Auch bei akuten Seitenstichen gibt es verschiedene Möglichkeiten, sie in den Griff zu bekommen. Das Tempo drosseln oder auch eine Pause einlegen und ruhig, tief und gleichmäßig in den Bauch atmen, kann schon ausreichen, um die lästigen Schmerzen wieder loszuwerden. Denn durch die bewusste Atmung wird das Zwerchfell gedehnt.
Massieren der betroffenen Stelle hilft ebenfalls, den Schmerz zu mildern, denn so wird die verkrampfte Stelle von außen entspannt. Außerdem kann es sinnvoll sein, die Arme hochzunehmen. Wer häufig unter Seitenstechen leidet, hat oft auch eine zu schwache Rumpfmuskulatur. Wenn du mit gezielten Übungen deine Bauchmuskeln stärkst, tust du also nicht nur etwas für deine Figur, sondern beugst gleichzeitig dem Seitenstechen vor. Außerdem empfehlenswert: Leichte, lockere Kleidung, welche die Atmung nicht behindert und in der man sich gut bewegen kann. Was dir letztendlich am besten hilft, lässt sich nur durch Ausprobieren herausfinden.

Wie ist Seitenstechen medizinisch einzuordnen?

Seitenstiche sind schmerzhaft, aber in der Regel harmlos. In seltenen Fällen ist es aber auch möglich, dass etwas anderes dahinter steckt: Die Stiche können unter Umständen auf Herzprobleme hinweisen, gerade wenn sie auf der linken Körperseite auftreten.
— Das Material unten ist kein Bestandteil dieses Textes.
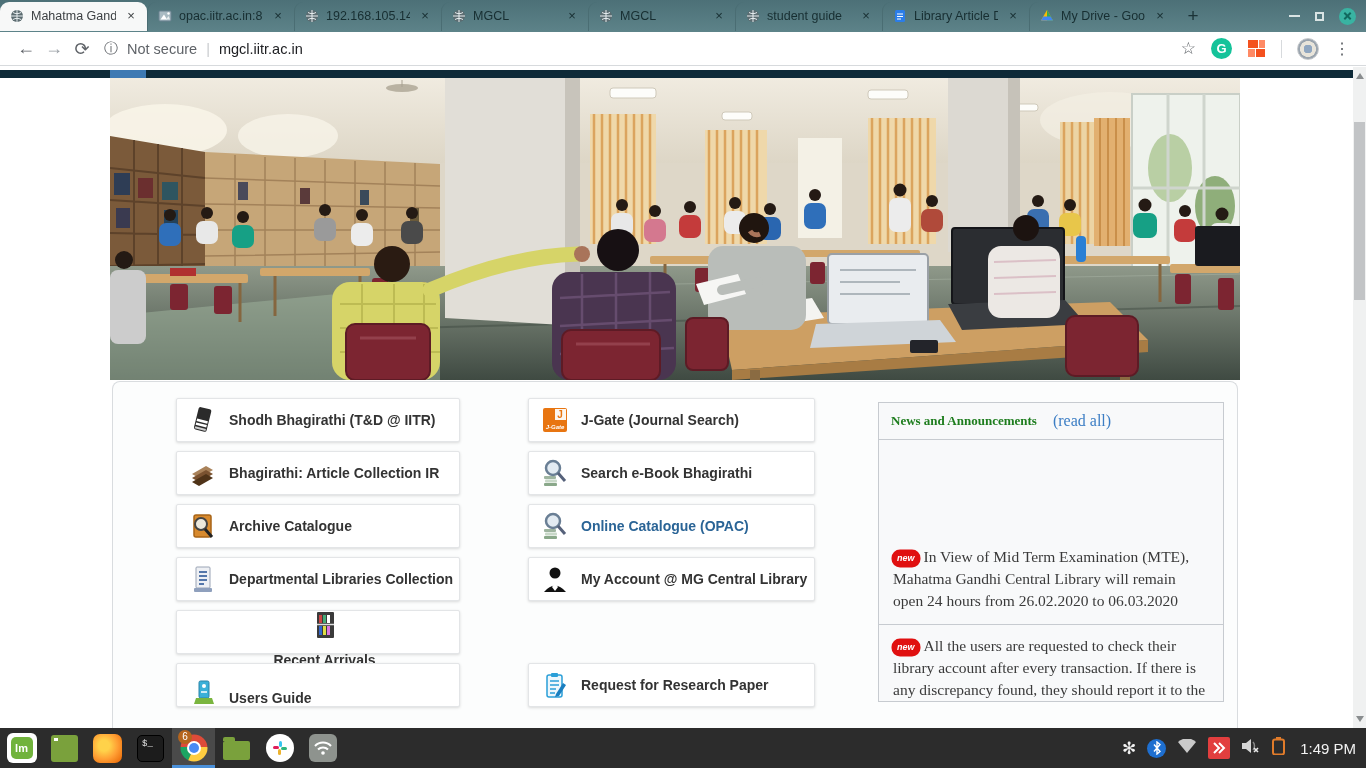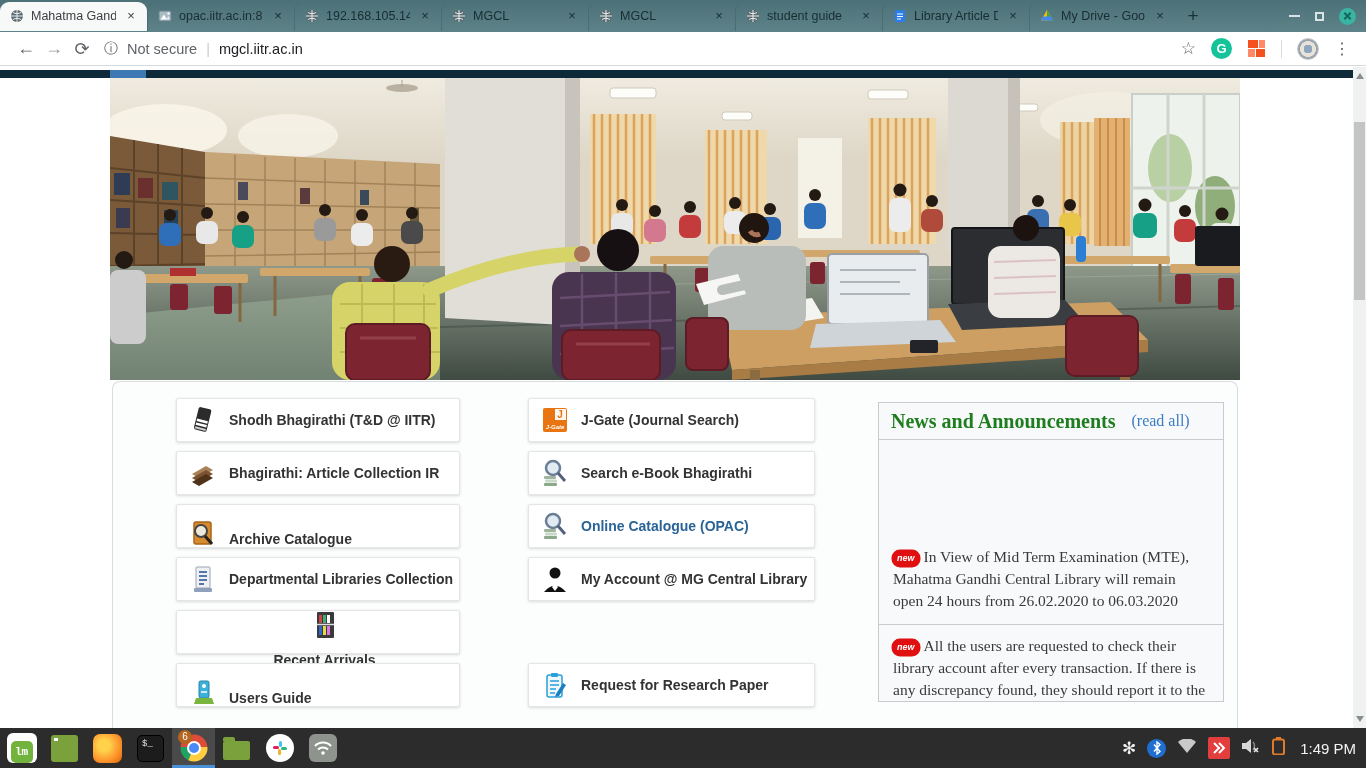--- a/index.html
+++ b/index.html
@@ -66,7 +66,7 @@
     border:1px solid #c7cbd0; background:#f8f9fa; font-family:"Liberation Serif", serif; overflow:hidden; }
   .news-head { height:37px; display:flex; align-items:center; gap:16px; padding:0 12px;
     border-bottom:1px solid #c7cbd0; }
-  .news-title { color:#1e7d1e; font-weight:bold; font-size:20px; }
+  .news-title { color:#1e7d1e; font-weight:bold; font-size:13px; }
   .news-readall { color:#3b7dc4; font-size:16px; cursor:pointer; }
   .news-item { padding:10px 14px 12px; font-size:15.5px; line-height:22px; color:#3a3a3a; }
   .news-item.first { margin-top:96px; }

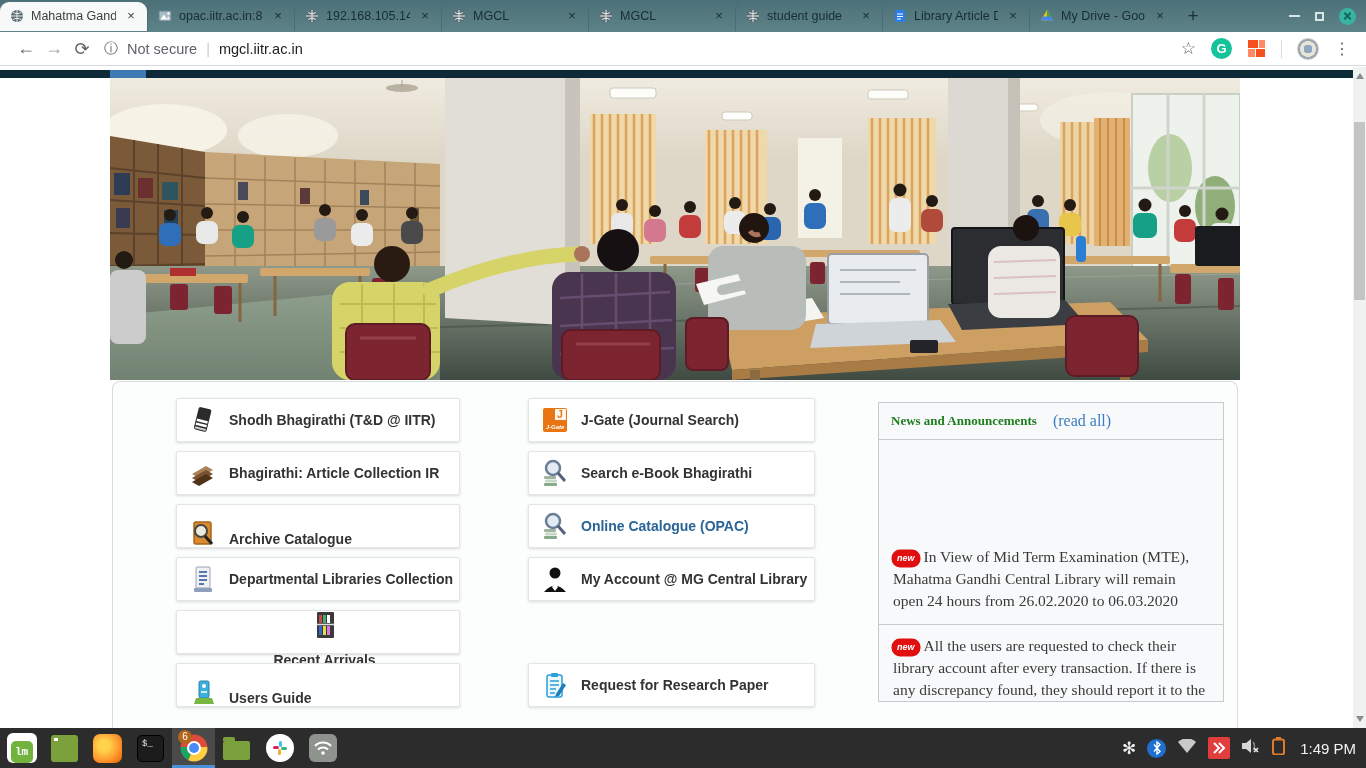--- a/index.html
+++ b/index.html
@@ -483,7 +483,7 @@
       </svg>
     <span>Bhagirathi: Article Collection IR</span>
   </div>
-  <div class="menu-btn" style="left:176px; top:437px;align-items:flex-end;">
+  <div class="menu-btn" style="left:176px; top:437px;">
     <svg class="mi" viewBox="0 0 26 28">
         <rect x="4" y="3" width="17" height="22" rx="2" fill="#d88a2e" stroke="#a86417" stroke-width="1.5"></rect>
         <circle cx="11" cy="12" r="6" fill="#ece8dc" stroke="#444" stroke-width="2"></circle>

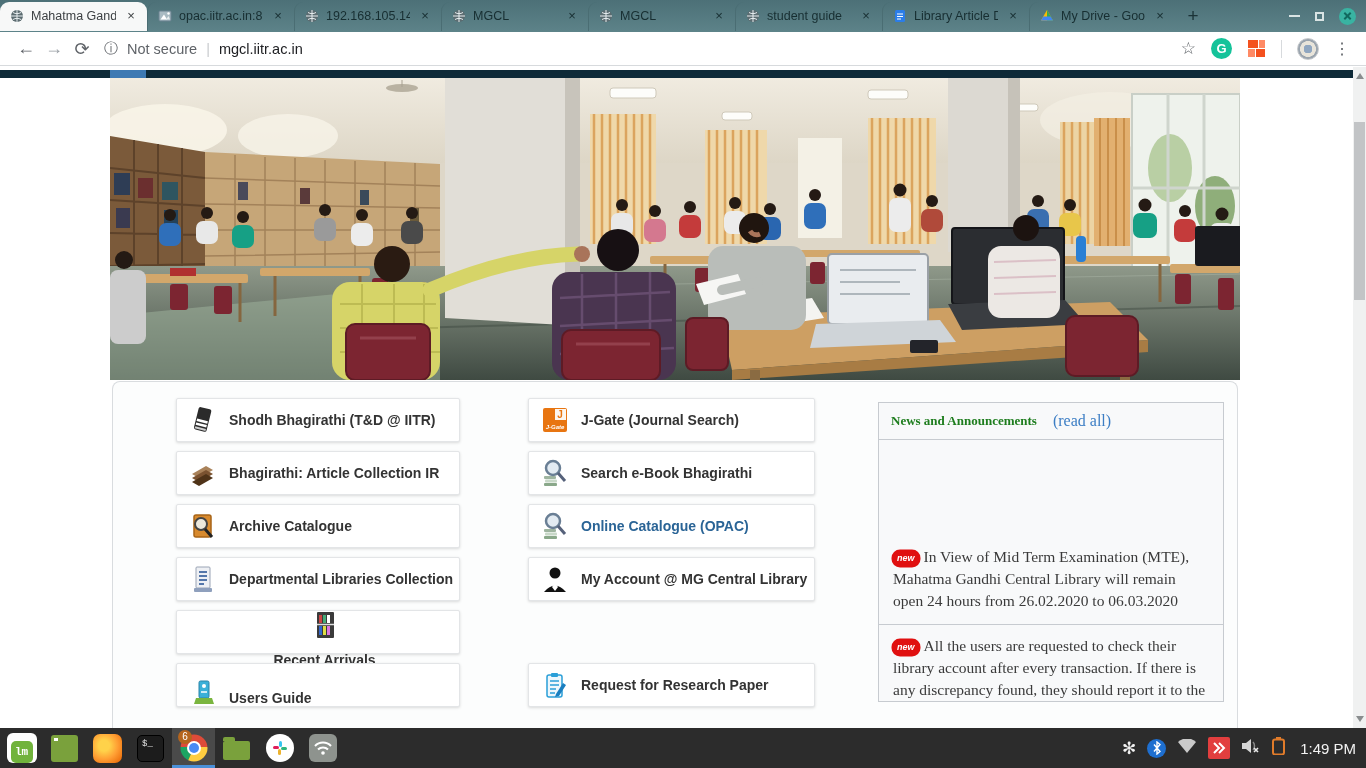--- a/index.html
+++ b/index.html
@@ -89,7 +89,7 @@
   .tb-slot.active { background:#4a4a4a; box-shadow:inset 0 -3px 0 #4a90d9; }
   .badge { position:absolute; top:2px; left:6px; min-width:14px; height:14px; border-radius:7px;
     background:#b5651d; color:#fff; font-size:10px; line-height:14px; text-align:center; padding:0 2px; }
-  .mint-ic { width:30px; height:30px; background:#fff; border-radius:6px; display:flex; align-items:flex-end; justify-content:center;font-family:Liberation Mono, monospace; }
+  .mint-ic { width:30px; height:30px; background:#fff; border-radius:6px; display:flex; align-items:center; justify-content:center; }
   .mint-in { width:22px; height:22px; background:#71b33c; border-radius:5px; color:#fff; font-size:11px;
     font-weight:bold; display:flex; align-items:center; justify-content:center; }
   .desk-ic { width:27px; height:27px; background:#7aa13c; border-radius:3px; position:relative; }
Manchmal können auch Magen- oder Darmbeschwerden für Seitenstechen gehalten werden. Im Zweifelsfall sollte immer medizinisches Fachpersonal konsultiert werden.

Harmlose Seitenstiche verschwinden so schnell, wie sie gekommen sind. Und je besser du trainiert bist, je mehr Kondition du hast, desto seltener wird Seitenstechen auftreten.